【甘口辛口】驚かされた角居調教師の厩舎解散宣言 天理教の仕事を継ぐためという理由に2度びっくり

 ■1月12日 10年以上前、中央競馬の関東所属調教師が「背中の筋肉の付き方がまるで違う。どんな調教をすればあんな筋肉が付くのかな」と感心していた。競馬場で角居厩舎の馬の鞍着けを手伝った際のこと。同厩舎のウオッカが牝馬による64年ぶりの日本ダービー制覇を決めたのは、その数年後だった。

 先週末の角居勝彦調教師(53)の厩舎解散宣言には驚いた。一報を聞いたときは、いよいよ海外へ進出かと思った。数年前にフランスで厩舎開業を目指したが、日仏のダブル免許は不可といわれて断念した経緯を聞いていたからだ。ところが理由は、祖母の代から続く天理教の仕事を継ぐため。2度びっくりした。

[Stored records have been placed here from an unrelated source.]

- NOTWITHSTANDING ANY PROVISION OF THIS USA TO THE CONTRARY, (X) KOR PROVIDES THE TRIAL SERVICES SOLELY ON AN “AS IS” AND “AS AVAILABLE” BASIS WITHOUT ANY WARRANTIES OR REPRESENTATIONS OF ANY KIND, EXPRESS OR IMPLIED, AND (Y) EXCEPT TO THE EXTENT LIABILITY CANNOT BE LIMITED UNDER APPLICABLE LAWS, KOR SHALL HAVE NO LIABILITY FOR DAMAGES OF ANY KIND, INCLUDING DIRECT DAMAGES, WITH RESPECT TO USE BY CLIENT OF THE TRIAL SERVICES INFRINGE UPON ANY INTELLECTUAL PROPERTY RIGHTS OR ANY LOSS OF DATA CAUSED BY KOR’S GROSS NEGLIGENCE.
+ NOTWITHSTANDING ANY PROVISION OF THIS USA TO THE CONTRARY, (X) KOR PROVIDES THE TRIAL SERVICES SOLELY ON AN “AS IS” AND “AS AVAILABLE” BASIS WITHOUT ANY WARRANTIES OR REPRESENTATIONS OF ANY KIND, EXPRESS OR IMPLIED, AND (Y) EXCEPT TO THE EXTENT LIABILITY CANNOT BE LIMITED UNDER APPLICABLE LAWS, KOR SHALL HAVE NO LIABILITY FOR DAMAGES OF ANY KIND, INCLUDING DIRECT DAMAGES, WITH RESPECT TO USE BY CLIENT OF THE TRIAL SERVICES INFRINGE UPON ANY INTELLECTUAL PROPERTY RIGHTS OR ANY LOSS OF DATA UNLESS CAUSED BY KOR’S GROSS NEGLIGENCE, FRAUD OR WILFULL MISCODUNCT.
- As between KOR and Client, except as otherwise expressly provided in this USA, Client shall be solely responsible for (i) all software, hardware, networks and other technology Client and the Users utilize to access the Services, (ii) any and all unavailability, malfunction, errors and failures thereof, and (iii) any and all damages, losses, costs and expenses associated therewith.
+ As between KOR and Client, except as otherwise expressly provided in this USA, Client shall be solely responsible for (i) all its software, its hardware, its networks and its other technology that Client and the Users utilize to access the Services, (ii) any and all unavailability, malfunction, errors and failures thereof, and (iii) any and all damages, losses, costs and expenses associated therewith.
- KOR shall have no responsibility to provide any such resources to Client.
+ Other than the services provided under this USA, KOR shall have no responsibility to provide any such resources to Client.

 中央競馬でのGI24勝のほか海外でも同5勝を挙げている角居師は世界的にも有名。日本競馬の国際化を押し上げた一人だけに、調教師として脂が乗り切った時期の引退宣言は競馬界にとって大きな損失といえる。

 総合週刊誌の角居師の連載で話を聞いている作家・須藤靖貴さんは「人材の育成にも熱心なので、熟慮に熟慮を重ねて自分が去っても大丈夫という結論に達したのでは」と推測する。印象に残っている同師の言葉は「我慢」だという。「人の4倍の速さで成長する馬に合わせ、人も成長しなくてはいけない。最も成長すべきであるのは我慢すること、と話していました」。馬を育てるのも人を育てるのも我慢が必要。「なるほど世間を騒がす事件の多くも我慢が利いていないから起きる」と須藤さんは納得したそうだ。